• WORK REQUIRED:
Using only the entries below, copy exactly the lines that begin at the one with "balance: 10760.77 -> 8468.56" and end at the one with "PM-172 MINI POOL", both included. Drop the pictures.

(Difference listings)

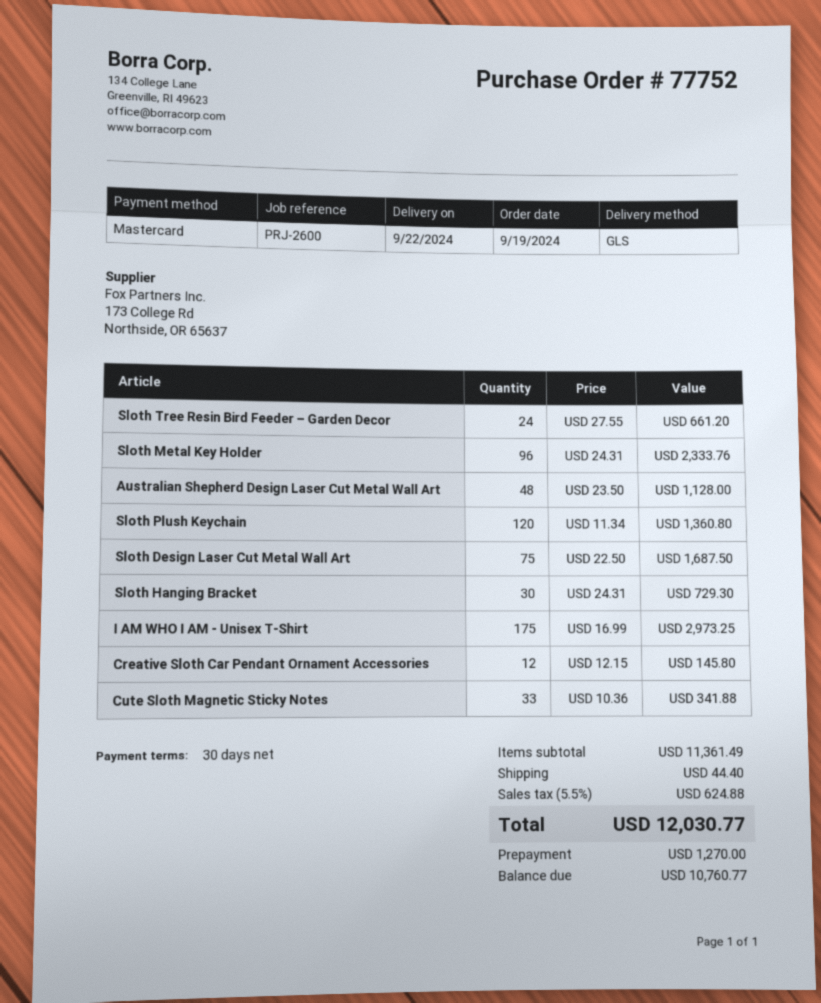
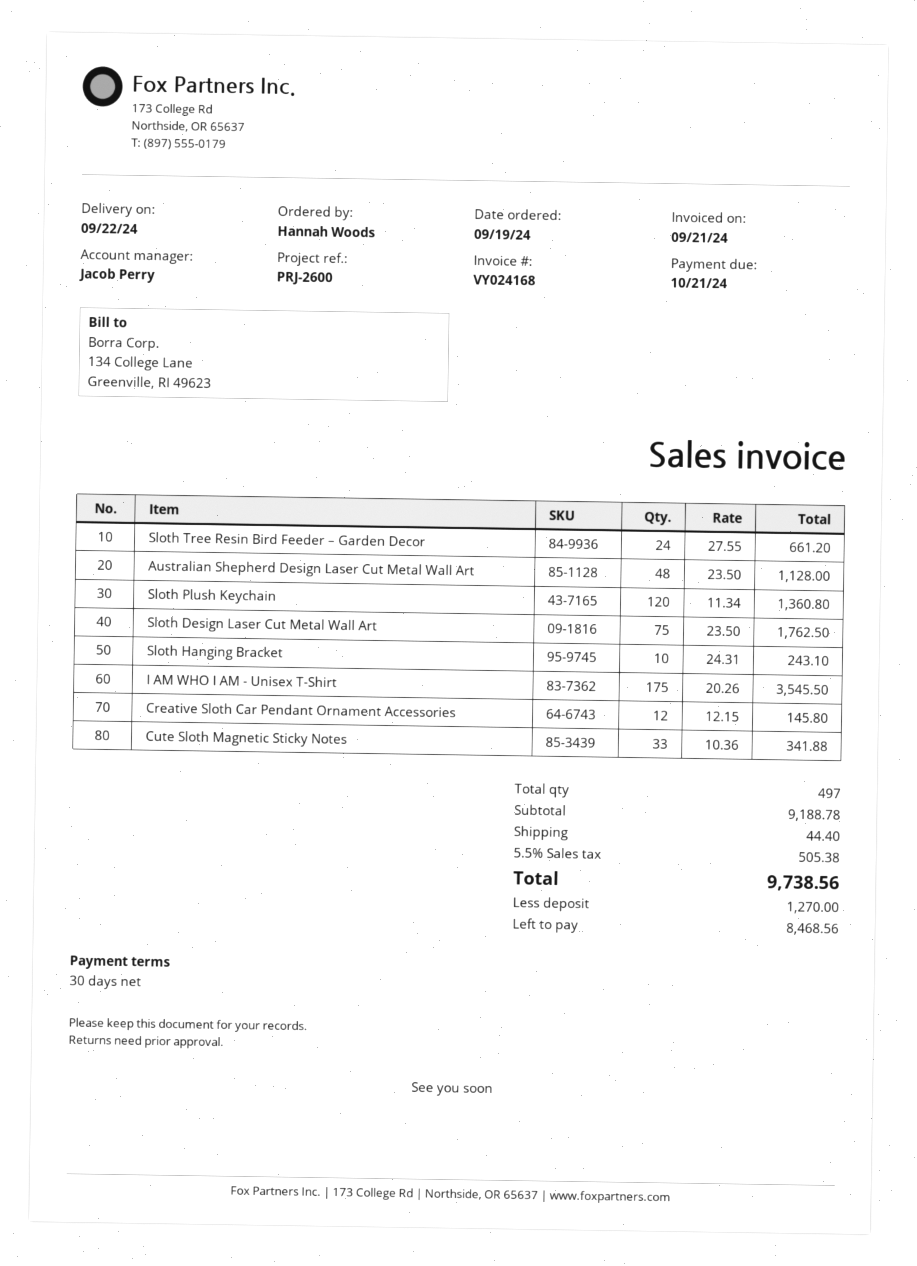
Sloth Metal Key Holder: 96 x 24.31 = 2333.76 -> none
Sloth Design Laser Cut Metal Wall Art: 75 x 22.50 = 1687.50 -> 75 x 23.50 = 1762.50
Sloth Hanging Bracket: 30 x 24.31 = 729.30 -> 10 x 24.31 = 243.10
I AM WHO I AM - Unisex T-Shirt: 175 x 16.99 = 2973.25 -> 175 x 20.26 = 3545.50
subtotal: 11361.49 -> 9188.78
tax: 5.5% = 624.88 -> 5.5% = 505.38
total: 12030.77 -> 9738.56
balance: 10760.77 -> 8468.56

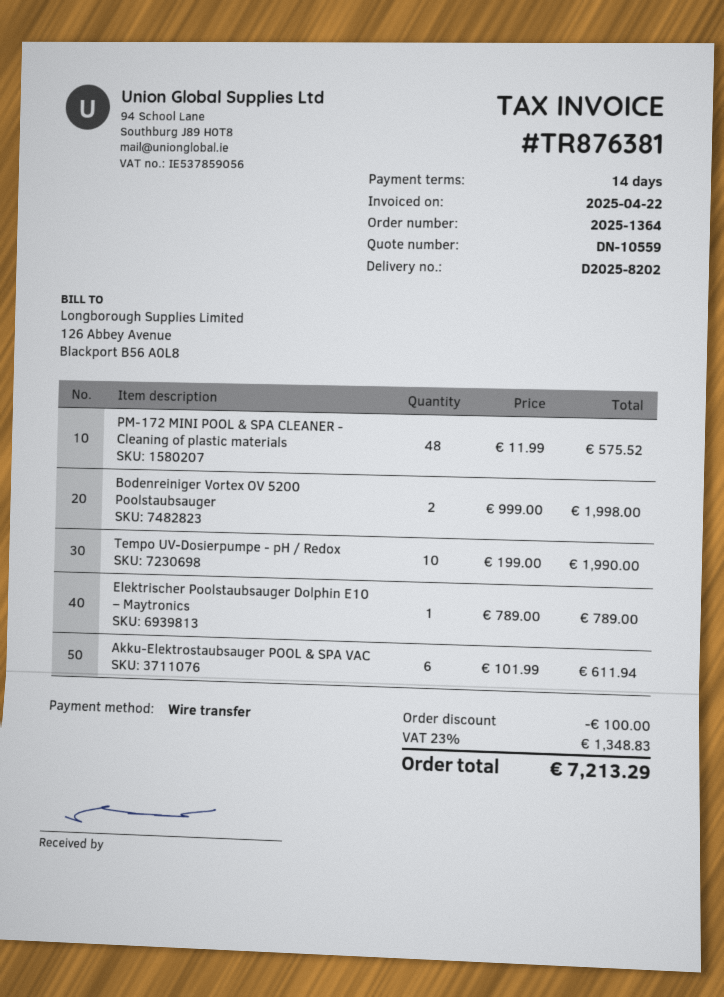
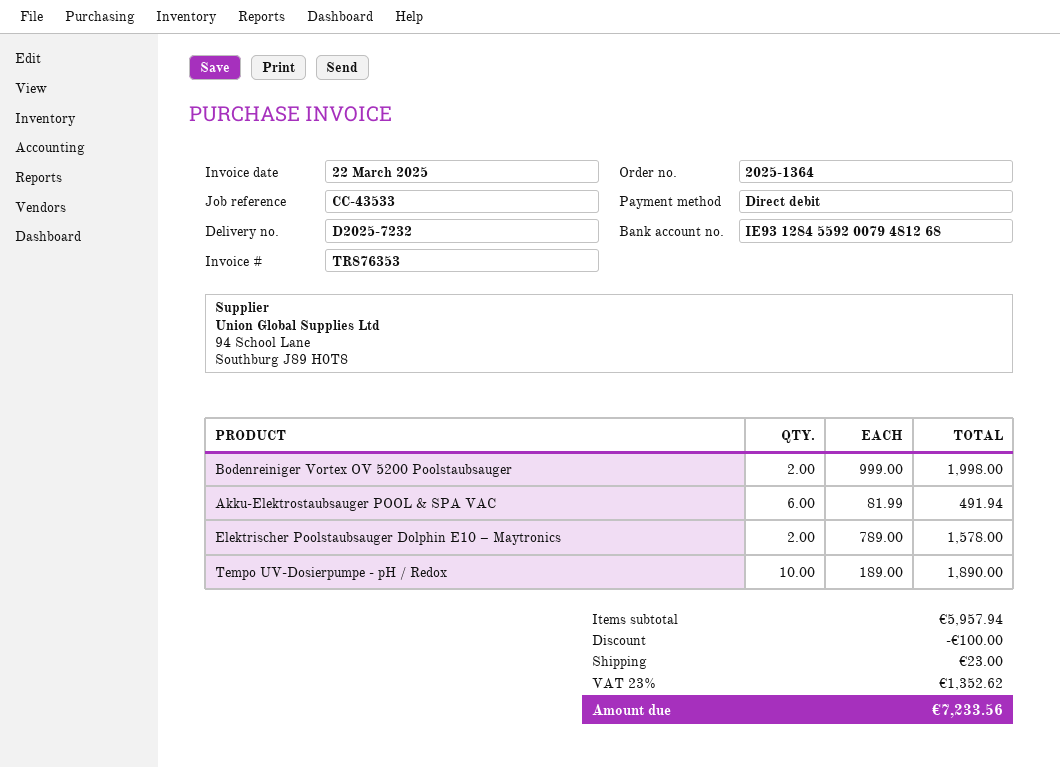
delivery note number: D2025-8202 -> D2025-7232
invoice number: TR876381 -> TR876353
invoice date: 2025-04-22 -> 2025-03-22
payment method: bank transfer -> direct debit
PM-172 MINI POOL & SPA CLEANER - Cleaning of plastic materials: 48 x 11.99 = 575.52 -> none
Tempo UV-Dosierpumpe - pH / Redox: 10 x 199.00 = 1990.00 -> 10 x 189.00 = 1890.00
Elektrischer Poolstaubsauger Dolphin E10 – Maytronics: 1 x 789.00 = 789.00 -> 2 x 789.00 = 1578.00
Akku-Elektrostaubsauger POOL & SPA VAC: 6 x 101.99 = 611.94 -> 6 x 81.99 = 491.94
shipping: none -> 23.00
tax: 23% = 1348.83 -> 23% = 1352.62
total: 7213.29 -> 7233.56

• ANSWER TO THIS TASK:
balance: 10760.77 -> 8468.56

delivery note number: D2025-8202 -> D2025-7232
invoice number: TR876381 -> TR876353
invoice date: 2025-04-22 -> 2025-03-22
payment method: bank transfer -> direct debit
PM-172 MINI POOL & SPA CLEANER - Cleaning of plastic materials: 48 x 11.99 = 575.52 -> none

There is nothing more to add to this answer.